Start of Block
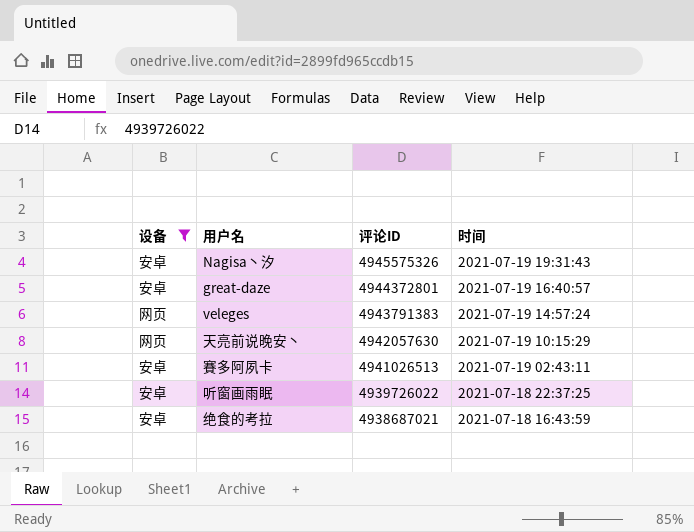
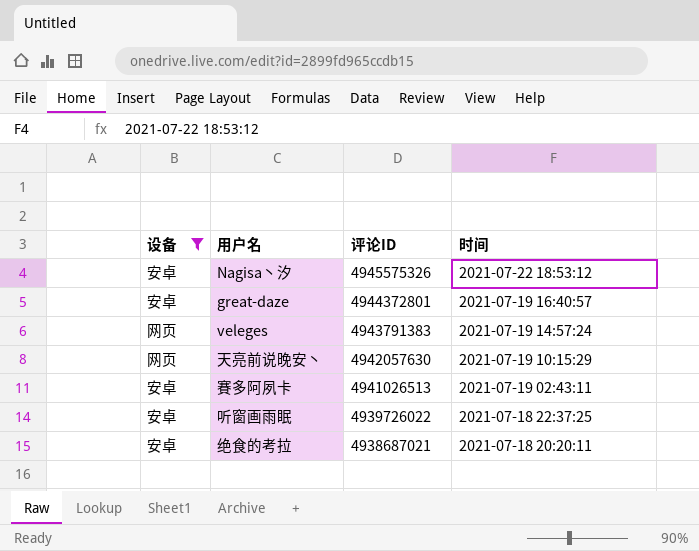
Nagisa丶汐 | 时间: 2021-07-19 19:31:43 -> 2021-07-22 18:53:12
绝食的考拉 | 时间: 2021-07-18 16:43:59 -> 2021-07-18 20:20:11

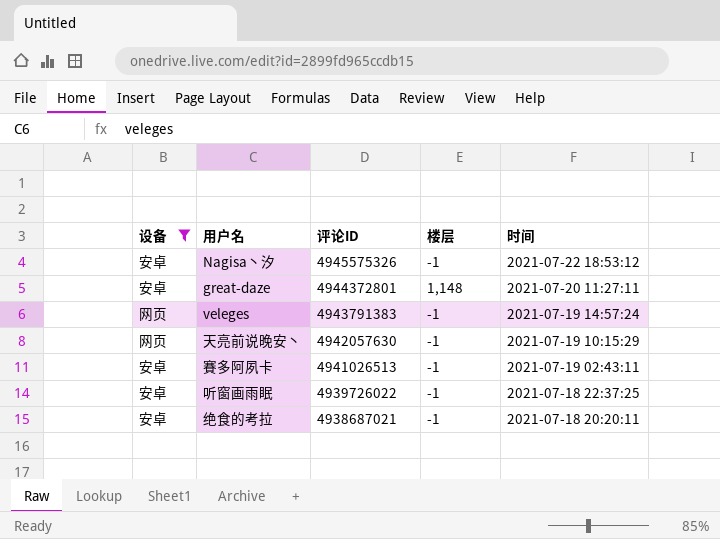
column 楼层 | position: none -> 4
great-daze | 时间: 2021-07-19 16:40:57 -> 2021-07-20 11:27:11

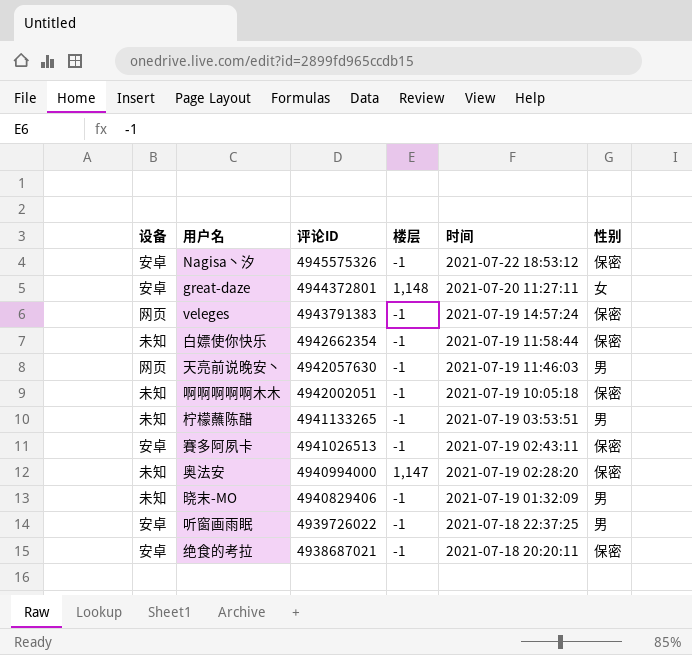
filter: 设备 != 未知 -> none
column 性别 | position: none -> 6
天亮前说晚安丶 | 时间: 2021-07-19 10:15:29 -> 2021-07-19 11:46:03

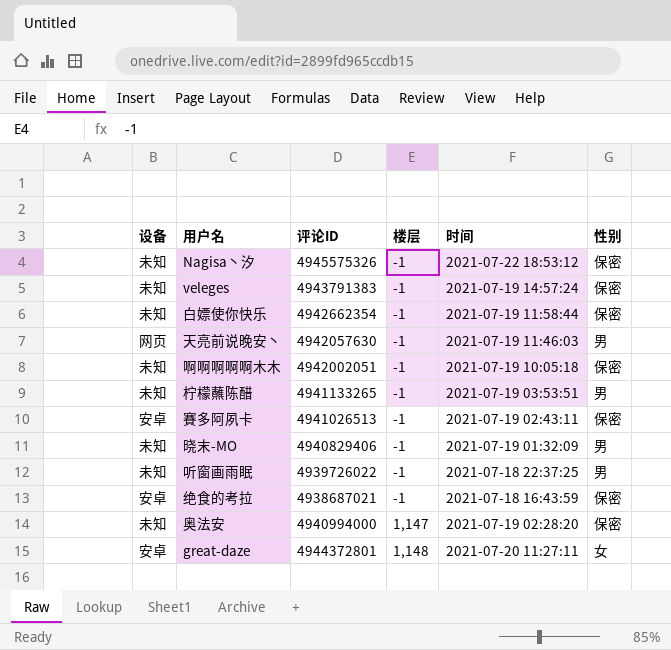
row order: 评论ID descending -> 楼层 ascending
Nagisa丶汐 | 设备: 安卓 -> 未知
veleges | 设备: 网页 -> 未知
听窗画雨眠 | 设备: 安卓 -> 未知
绝食的考拉 | 时间: 2021-07-18 20:20:11 -> 2021-07-18 16:43:59

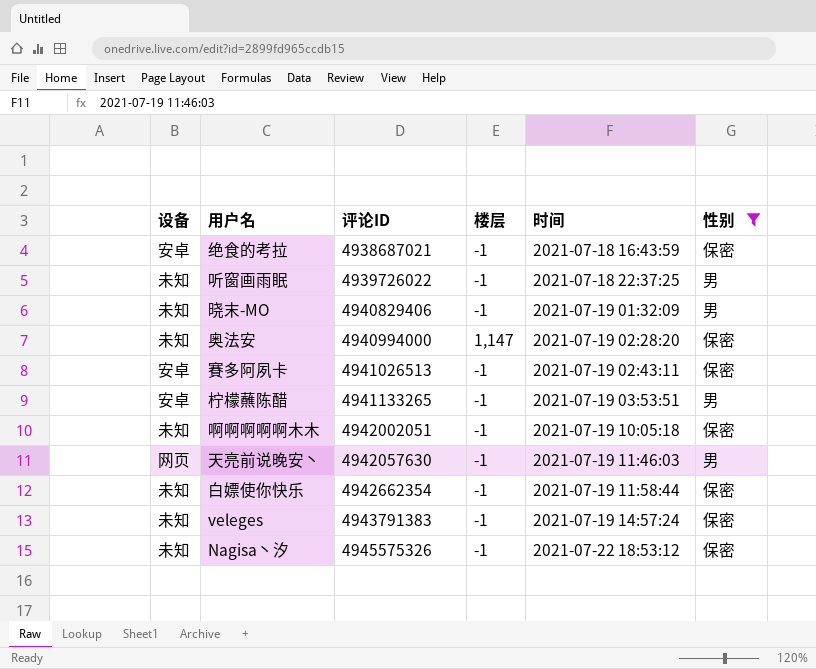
filter: none -> 性别 != 女
row order: 楼层 ascending -> 评论ID ascending
柠檬蘸陈醋 | 设备: 未知 -> 安卓

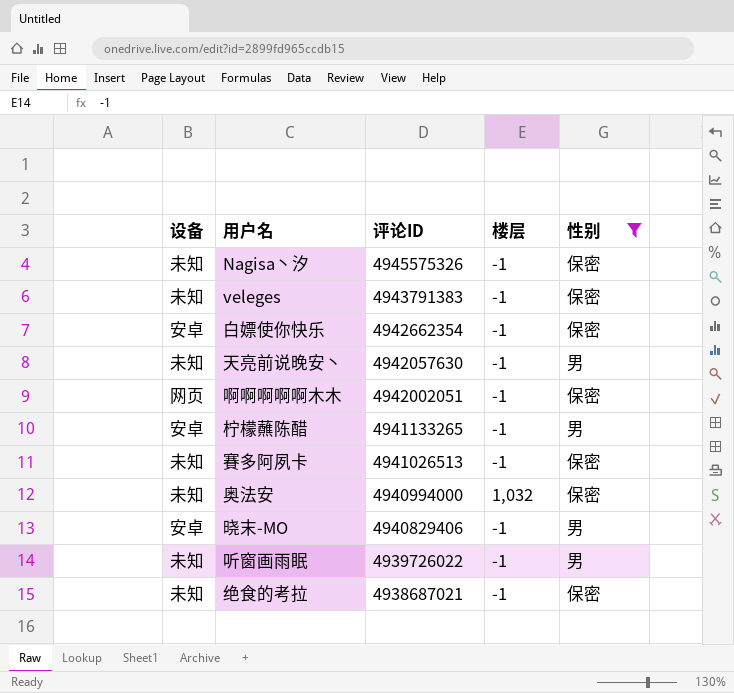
row order: 评论ID ascending -> 评论ID descending
column 时间 | position: 5 -> none
白嫖使你快乐 | 设备: 未知 -> 安卓
天亮前说晚安丶 | 设备: 网页 -> 未知
啊啊啊啊啊木木 | 设备: 未知 -> 网页
賽多阿夙卡 | 设备: 安卓 -> 未知
奥法安 | 楼层: 1,147 -> 1,032
晓末-MO | 设备: 未知 -> 安卓
绝食的考拉 | 设备: 安卓 -> 未知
End of Block
● **PROBLEM DETAILS**:
Reproduce exactly the line containing "filter: none -> 性别 != 女" and every line after it in the material above, up to and including the last. Exclude all pictures.

● **ANSWER SECTION**:
filter: none -> 性别 != 女
row order: 楼层 ascending -> 评论ID ascending
柠檬蘸陈醋 | 设备: 未知 -> 安卓

row order: 评论ID ascending -> 评论ID descending
column 时间 | position: 5 -> none
白嫖使你快乐 | 设备: 未知 -> 安卓
天亮前说晚安丶 | 设备: 网页 -> 未知
啊啊啊啊啊木木 | 设备: 未知 -> 网页
賽多阿夙卡 | 设备: 安卓 -> 未知
奥法安 | 楼层: 1,147 -> 1,032
晓末-MO | 设备: 未知 -> 安卓
绝食的考拉 | 设备: 安卓 -> 未知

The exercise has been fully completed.